I spent Saturday wandering around Paris, trying to forget the situation I had gotten myself into. I walked at random through the narrow streets of the Marais, where the medieval buildings sometimes lean so much you wonder by what miracle they’re still standing. I lingered under the arches of the Place des Vosges. I walked along the Rue des Rosiers, where I stumbled onto a Jewish pastry shop that had kept intact the charm and atmosphere of past centuries. The smell of the cakes just out of the oven made me want to buy out the whole shop. I left with an apple strudel that was still warm, which I ate while walking along the old cobblestone streets among the weekend crowds. When evening came, I went back to my own neighborhood, exhausted but satisfied with my day, fully feeling the healthy fatigue of the
flâneur,
the stroller.
Reaching the corner of two dark, deserted streets, I jumped as I felt a hand on my shoulder. I turned around. I was face-to-face with Vladi, who towered over me.

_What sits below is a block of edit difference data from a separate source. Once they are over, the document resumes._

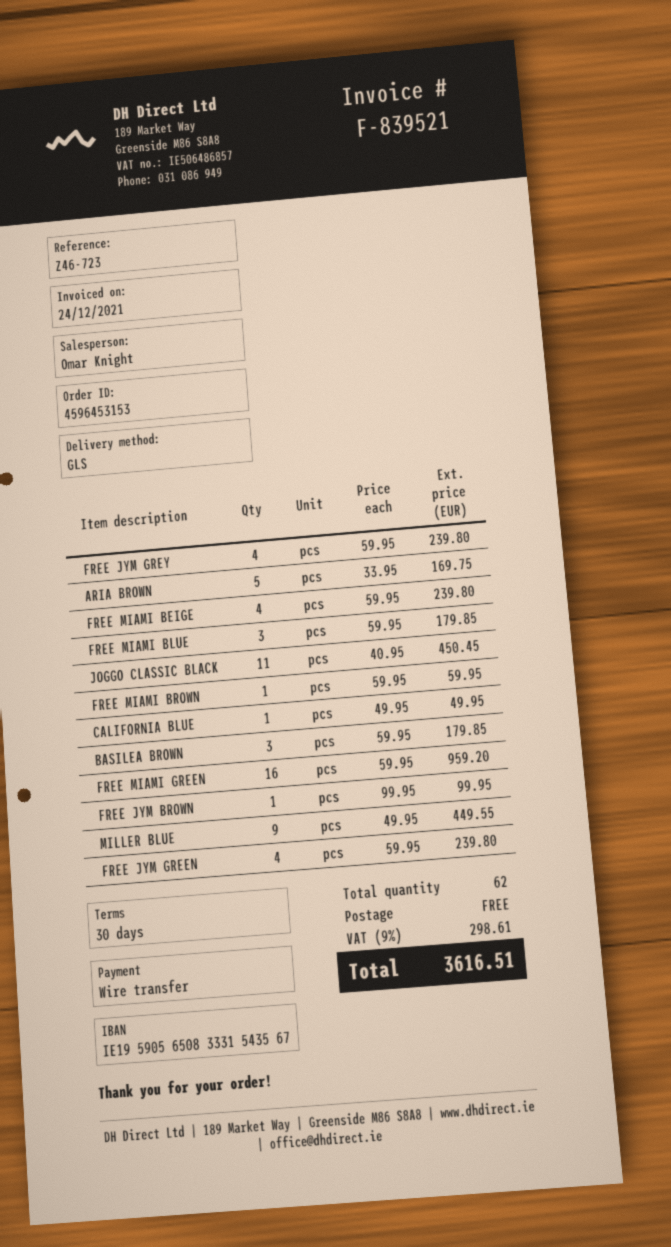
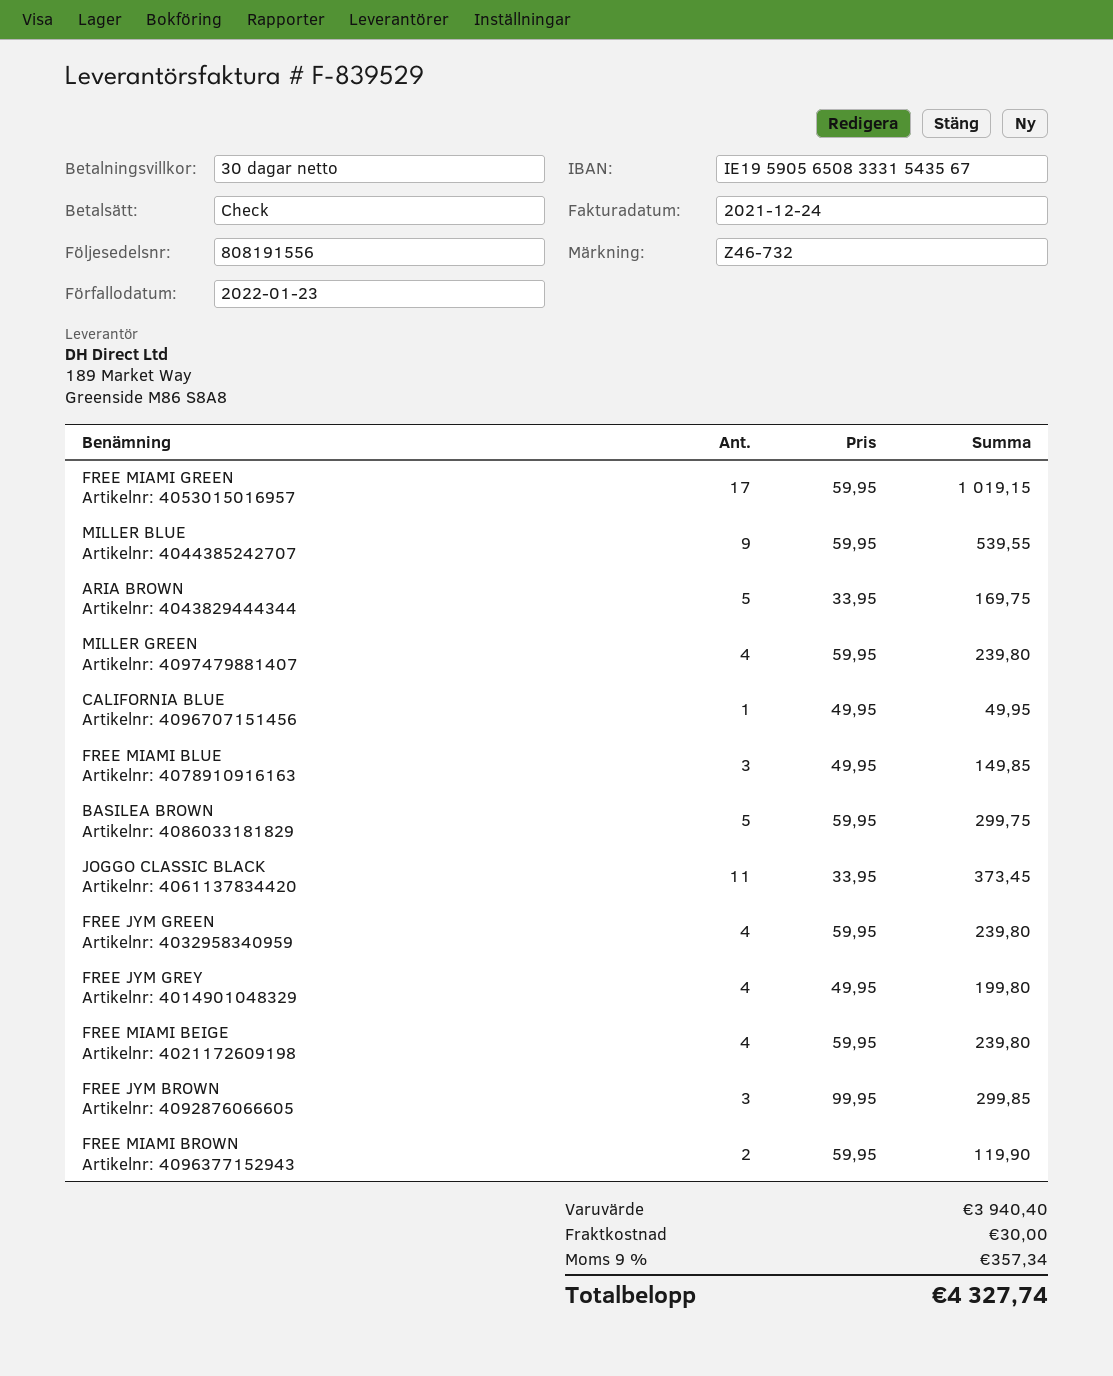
invoice number: F-839521 -> F-839529
reference: Z46-723 -> Z46-732
payment method: bank transfer -> cheque
FREE JYM GREY: 4 x 59.95 = 239.80 -> 4 x 49.95 = 199.80
FREE MIAMI BLUE: 3 x 59.95 = 179.85 -> 3 x 49.95 = 149.85
JOGGO CLASSIC BLACK: 11 x 40.95 = 450.45 -> 11 x 33.95 = 373.45
FREE MIAMI BROWN: 1 x 59.95 = 59.95 -> 2 x 59.95 = 119.90
BASILEA BROWN: 3 x 59.95 = 179.85 -> 5 x 59.95 = 299.75
FREE MIAMI GREEN: 16 x 59.95 = 959.20 -> 17 x 59.95 = 1019.15
FREE JYM BROWN: 1 x 99.95 = 99.95 -> 3 x 99.95 = 299.85
MILLER BLUE: 9 x 49.95 = 449.55 -> 9 x 59.95 = 539.55
MILLER GREEN: none -> 4 x 59.95 = 239.80
shipping: 0.00 -> 30.00
tax: 9% = 298.61 -> 9% = 357.34
total: 3616.51 -> 4327.74

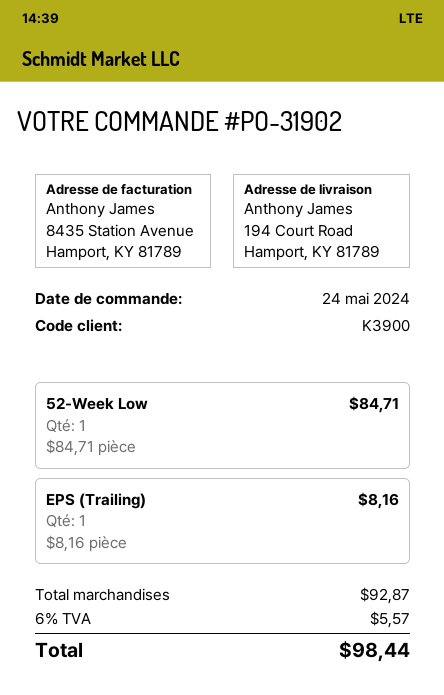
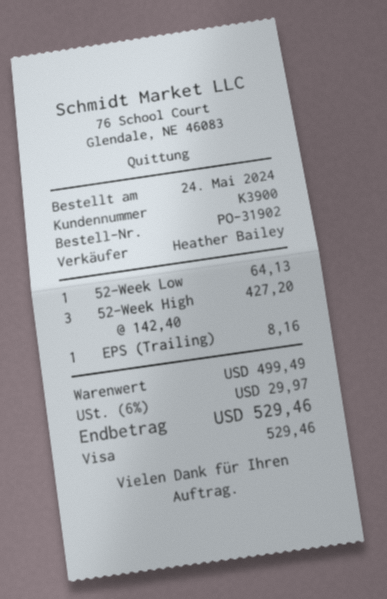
52-Week Low: 1 x 84.71 = 84.71 -> 1 x 64.13 = 64.13
52-Week High: none -> 3 x 142.40 = 427.20
subtotal: 92.87 -> 499.49
tax: 6% = 5.57 -> 6% = 29.97
total: 98.44 -> 529.46

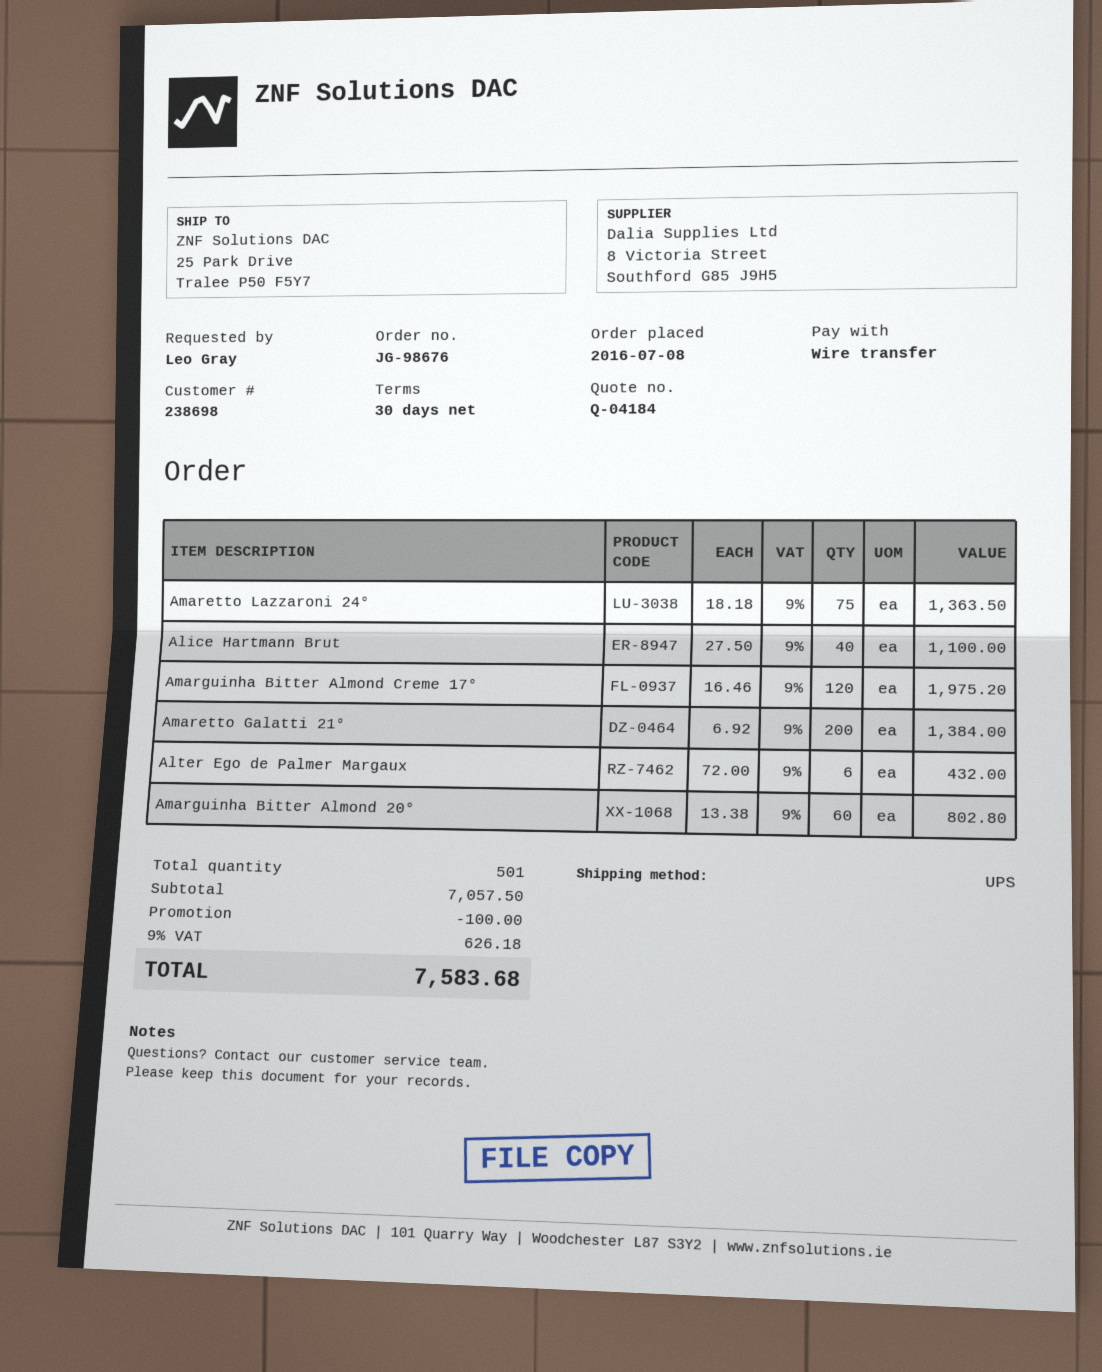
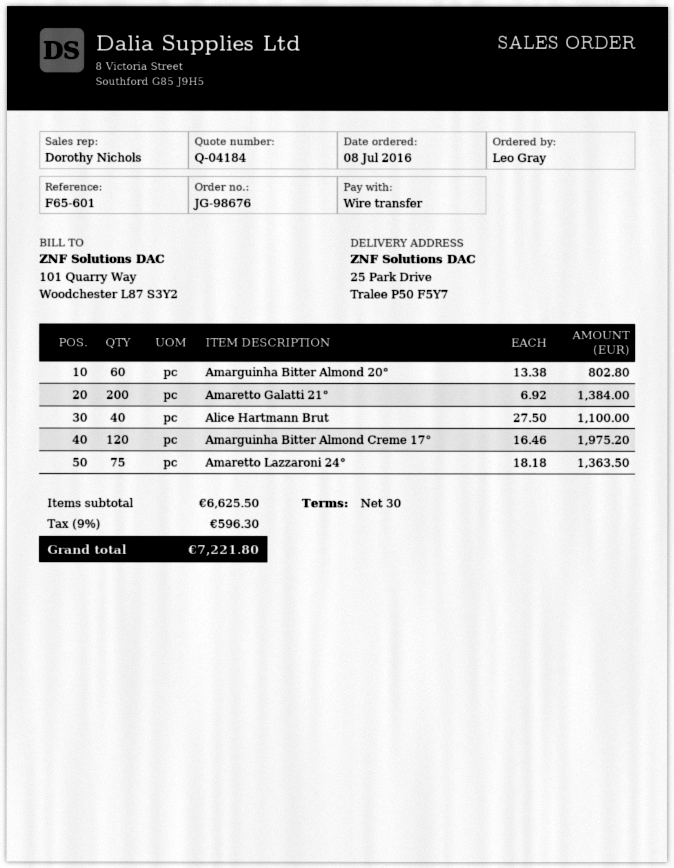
Alter Ego de Palmer Margaux: 6 x 72.00 = 432.00 -> none
subtotal: 7057.50 -> 6625.50
discount: 100.00 -> none
tax: 9% = 626.18 -> 9% = 596.30
total: 7583.68 -> 7221.80

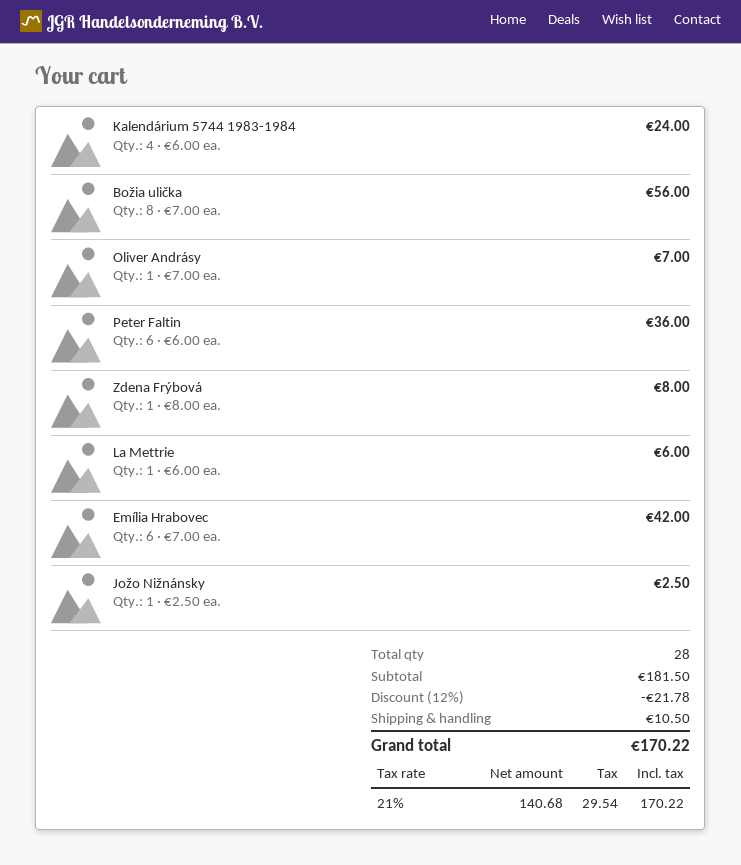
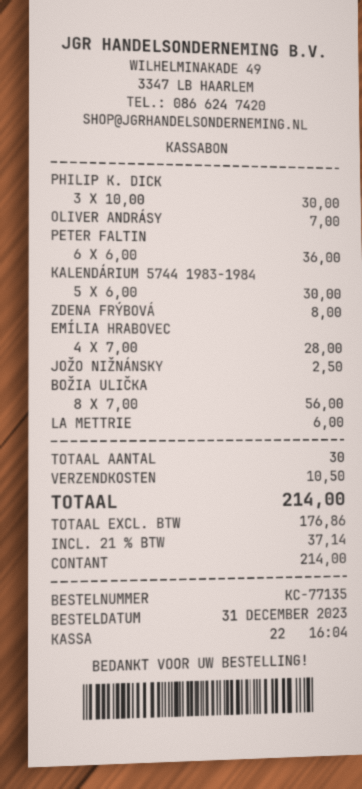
Kalendárium 5744 1983-1984: 4 x 6.00 = 24.00 -> 5 x 6.00 = 30.00
Emília Hrabovec: 6 x 7.00 = 42.00 -> 4 x 7.00 = 28.00
PHILIP K. DICK: none -> 3 x 10.00 = 30.00
total quantity: 28 -> 30
discount: 12% = 21.78 -> none
net: 140.68 -> 176.86
tax: 21% = 29.54 -> 21% = 37.14
total: 170.22 -> 214.00

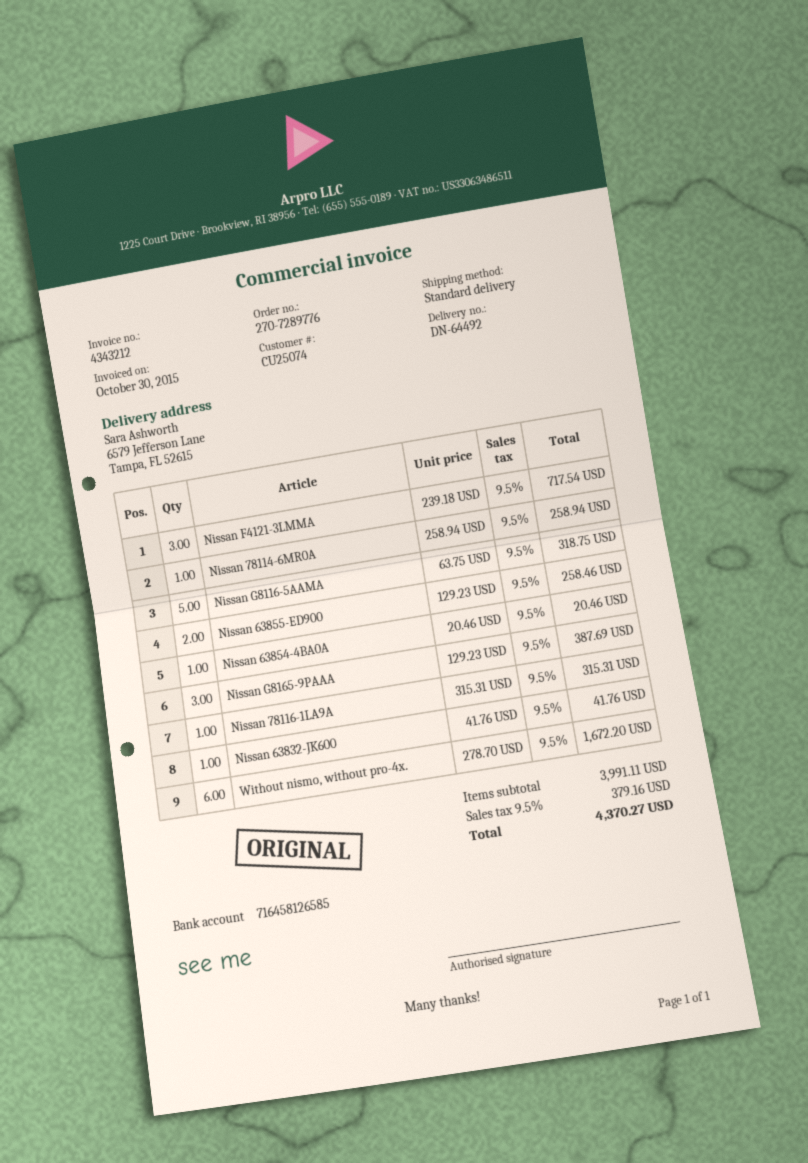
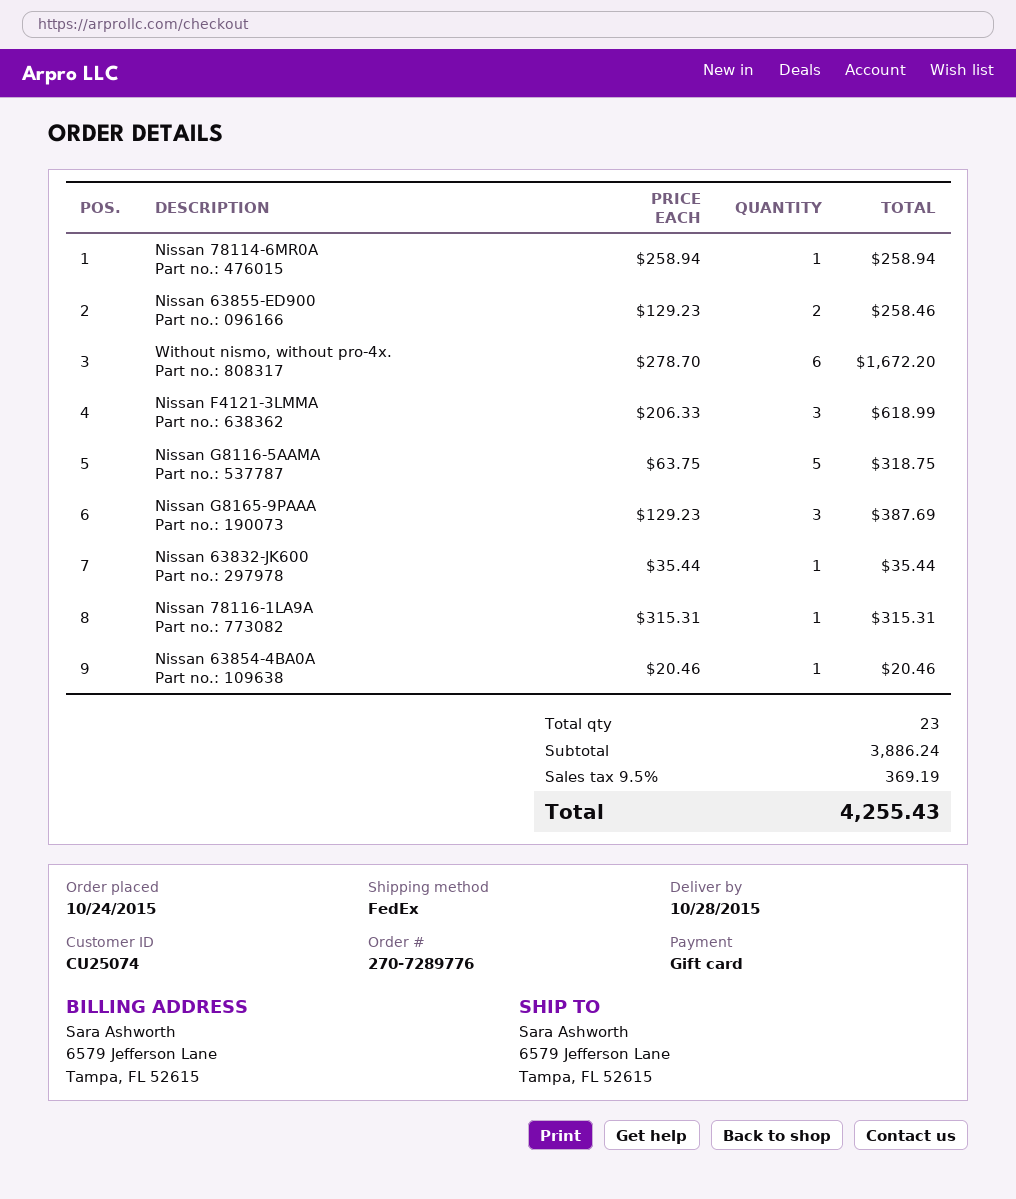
shipping method: standard -> FedEx
Nissan F4121-3LMMA: 3 x 239.18 = 717.54 -> 3 x 206.33 = 618.99
Nissan 63832-JK600: 1 x 41.76 = 41.76 -> 1 x 35.44 = 35.44
subtotal: 3991.11 -> 3886.24
tax: 9.5% = 379.16 -> 9.5% = 369.19
total: 4370.27 -> 4255.43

“Follow me,” he said calmly but without any explanation.
“Why?” I hurriedly replied, looking around me and seeing, to my annoyance, that we were alone.
He didn’t reply but merely pointed to the Mercedes parked on the sidewalk. The rest of his body remained as motionless as a rock.
I didn’t have the strength to break into a sprint. Shouting would have been pointless.
“Just tell me why,” I pleaded.
“Monsieur Dubreuil order.”
He could scarcely have been more laconic. I knew I’d get nothing more out of him.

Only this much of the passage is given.